Grieving Heart

What do you do when your heart grieves? How do you comfort that place in your chest that aches as hot tears flood your eyes and trickle down your face turning cold and unrelenting. There are support groups for those that lose loved ones, but what if your heart is grieving losses that you can’t put into words. Satan does come to steal, kill, and destroy and he can take so many things from you over time that they add up to a big box of hurt. You deal with each battle as it comes in waves and struggle for a victory with God. Sometimes you win, sometimes it’s a stale mate, sometimes the battle rages and rages. Every once in a while I find myself overwhelmed with a feeling of grief. Every battle, every lost dream, every hope that has been deferred, everything that is just wrong around me rises up together and reminds me that I am hurting in ways that I cannot fix.

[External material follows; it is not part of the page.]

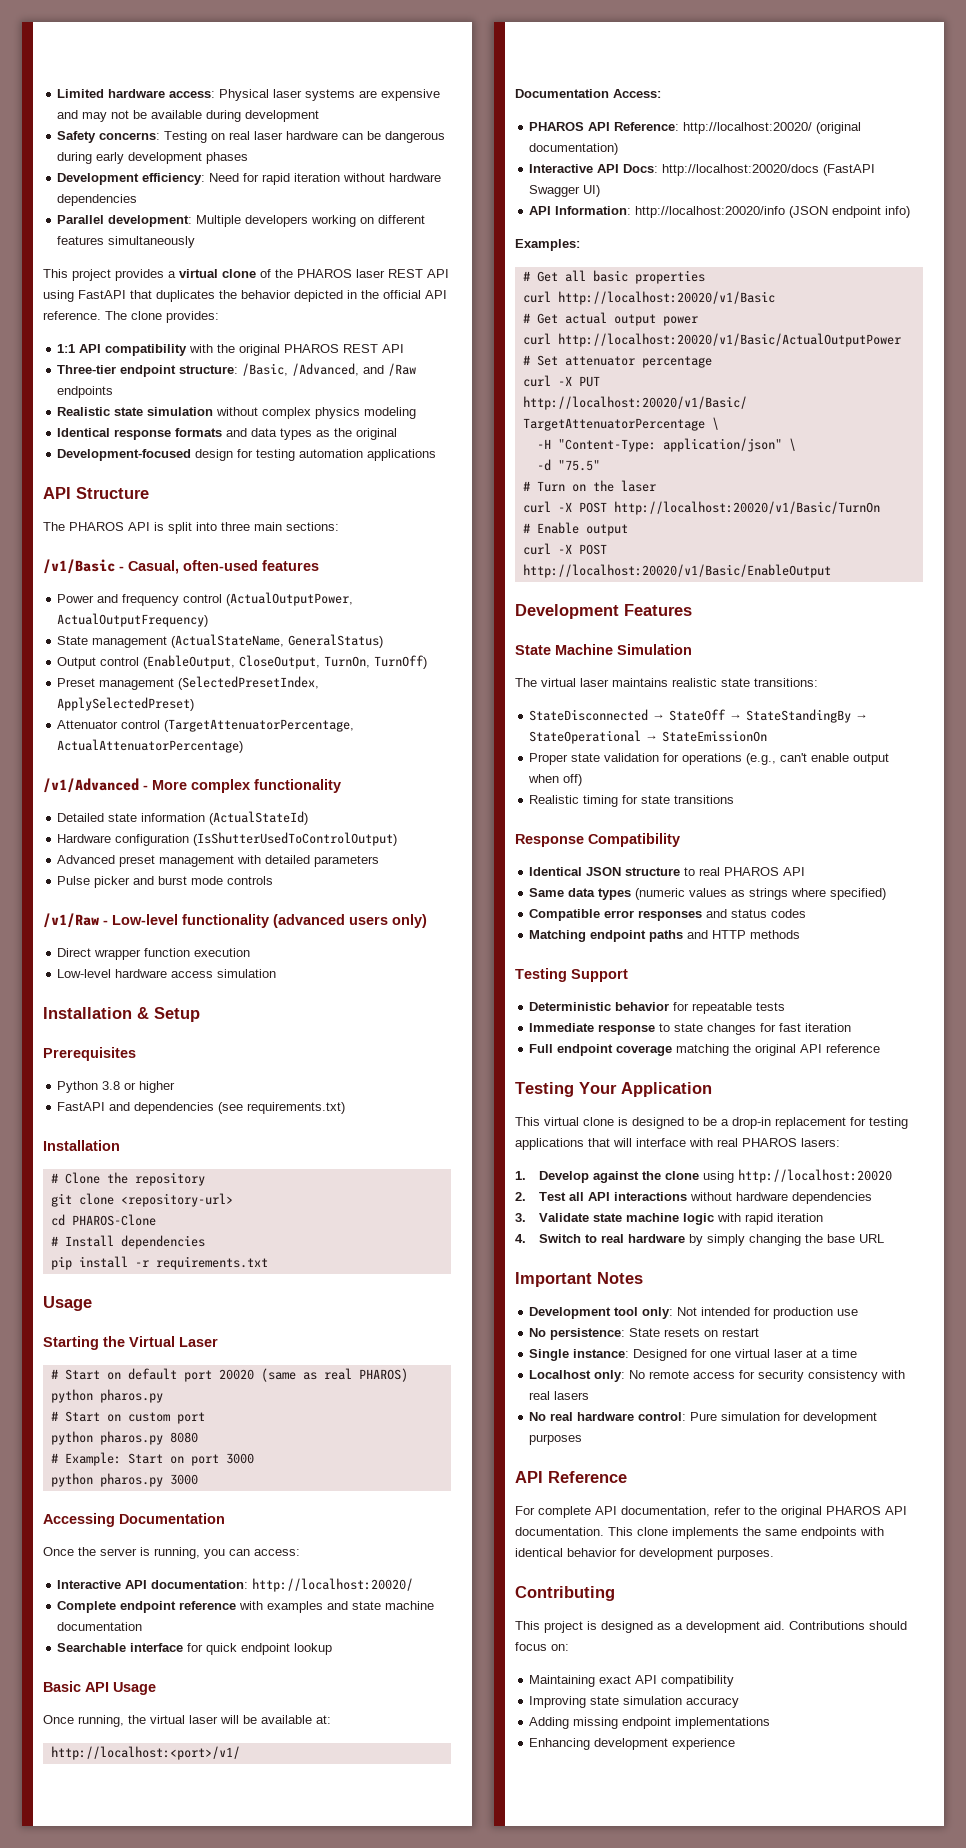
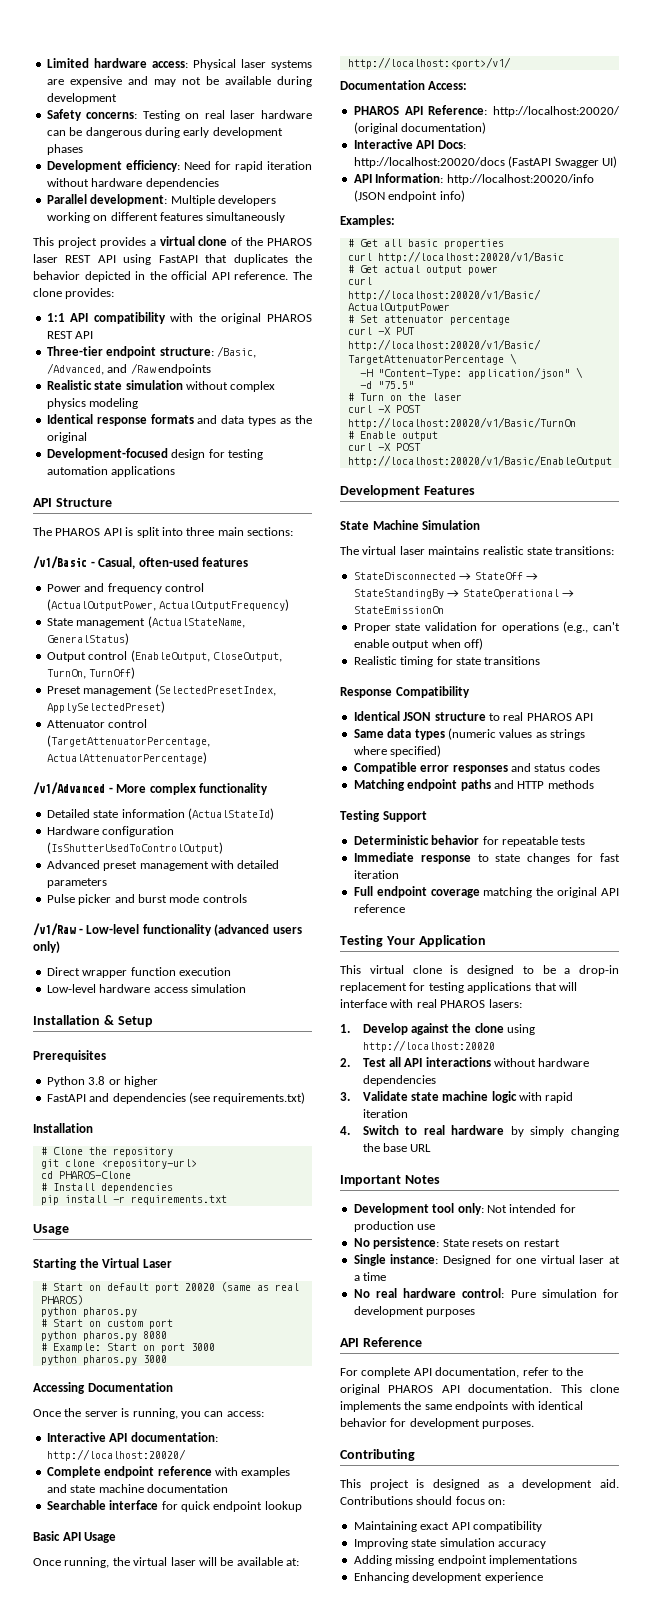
- Localhost only: No remote access for security consistency with real lasers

I allow myself to feel the unjustness of it all, the disappointments, and the pain. I talk to God through my tears and tell Him how I feel, and I ask Him “why?” …. “what have I done?” …. I apologize for things that I might have forgotten. I am tempted to make deals with God, but I know that is not how He works. I am reminded that its not all about me and that free will is a costly gift. As I look at my own, maybe God is allowing me to feel a small fraction of what He feels when He looks down at all his children. I read a book once called “Jesus Wept.” It talks about Him taking time out to weep for us. Maybe that’s what God is allowing me to do from time to time. It feels like a tidal wave when it comes, but I know God will not let me drown. I cannot stay in this place of disillusion and despair. I have things to do. I can put the lid on my box of pain and hand it back to God for a while hoping the next time I open it, it will be a little lighter. I can trust Him with the details of my box and I can trust Him with my grief. He is my healer and my refuge and I know He is working even when I cannot see it. I choose to trust in Him.